__Task prompt__.
Reproduce the entries that follow exactly, dropping each image.
Available records section start
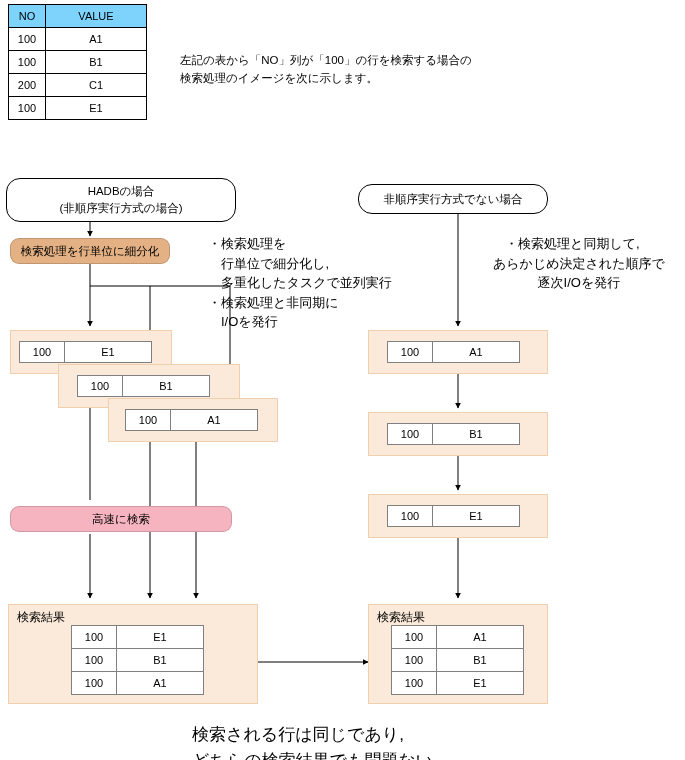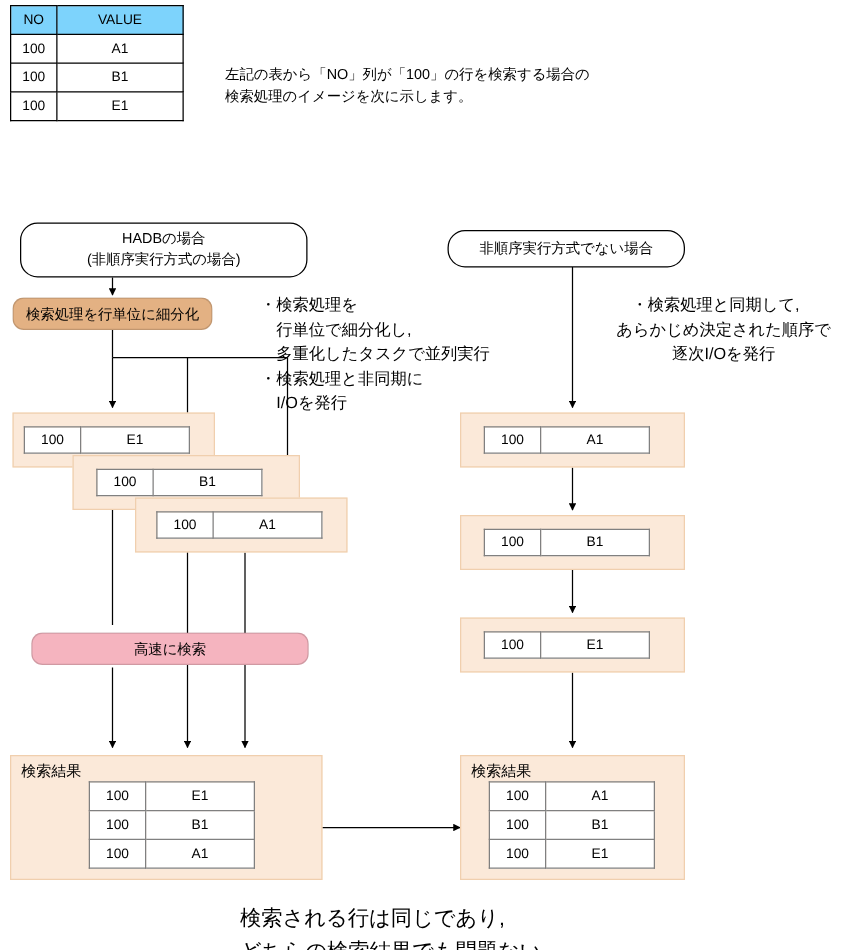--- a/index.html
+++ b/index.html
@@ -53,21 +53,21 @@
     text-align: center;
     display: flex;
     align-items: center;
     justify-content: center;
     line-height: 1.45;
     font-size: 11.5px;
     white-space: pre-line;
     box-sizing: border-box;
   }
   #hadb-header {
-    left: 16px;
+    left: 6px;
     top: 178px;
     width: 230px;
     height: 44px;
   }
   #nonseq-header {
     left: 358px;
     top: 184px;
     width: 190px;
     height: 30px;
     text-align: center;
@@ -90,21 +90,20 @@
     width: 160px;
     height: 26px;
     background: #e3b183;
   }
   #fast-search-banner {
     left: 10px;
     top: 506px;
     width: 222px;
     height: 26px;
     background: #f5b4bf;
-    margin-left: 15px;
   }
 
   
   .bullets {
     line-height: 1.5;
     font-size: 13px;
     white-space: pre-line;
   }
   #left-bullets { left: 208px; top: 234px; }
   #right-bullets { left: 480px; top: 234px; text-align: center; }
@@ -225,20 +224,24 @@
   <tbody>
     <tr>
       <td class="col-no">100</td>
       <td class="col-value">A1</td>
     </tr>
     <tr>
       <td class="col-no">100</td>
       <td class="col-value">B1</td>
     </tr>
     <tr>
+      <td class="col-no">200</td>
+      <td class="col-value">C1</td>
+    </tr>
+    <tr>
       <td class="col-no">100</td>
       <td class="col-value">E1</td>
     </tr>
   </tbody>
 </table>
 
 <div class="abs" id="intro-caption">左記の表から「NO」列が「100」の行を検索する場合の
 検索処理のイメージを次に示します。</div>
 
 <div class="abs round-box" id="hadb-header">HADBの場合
Available records section end
__Task answer__.
--- a/index.html
+++ b/index.html
@@ -53,21 +53,21 @@
     text-align: center;
     display: flex;
     align-items: center;
     justify-content: center;
     line-height: 1.45;
     font-size: 11.5px;
     white-space: pre-line;
     box-sizing: border-box;
   }
   #hadb-header {
-    left: 16px;
+    left: 6px;
     top: 178px;
     width: 230px;
     height: 44px;
   }
   #nonseq-header {
     left: 358px;
     top: 184px;
     width: 190px;
     height: 30px;
     text-align: center;
@@ -90,21 +90,20 @@
     width: 160px;
     height: 26px;
     background: #e3b183;
   }
   #fast-search-banner {
     left: 10px;
     top: 506px;
     width: 222px;
     height: 26px;
     background: #f5b4bf;
-    margin-left: 15px;
   }
 
   
   .bullets {
     line-height: 1.5;
     font-size: 13px;
     white-space: pre-line;
   }
   #left-bullets { left: 208px; top: 234px; }
   #right-bullets { left: 480px; top: 234px; text-align: center; }
@@ -225,20 +224,24 @@
   <tbody>
     <tr>
       <td class="col-no">100</td>
       <td class="col-value">A1</td>
     </tr>
     <tr>
       <td class="col-no">100</td>
       <td class="col-value">B1</td>
     </tr>
     <tr>
+      <td class="col-no">200</td>
+      <td class="col-value">C1</td>
+    </tr>
+    <tr>
       <td class="col-no">100</td>
       <td class="col-value">E1</td>
     </tr>
   </tbody>
 </table>
 
 <div class="abs" id="intro-caption">左記の表から「NO」列が「100」の行を検索する場合の
 検索処理のイメージを次に示します。</div>
 
 <div class="abs round-box" id="hadb-header">HADBの場合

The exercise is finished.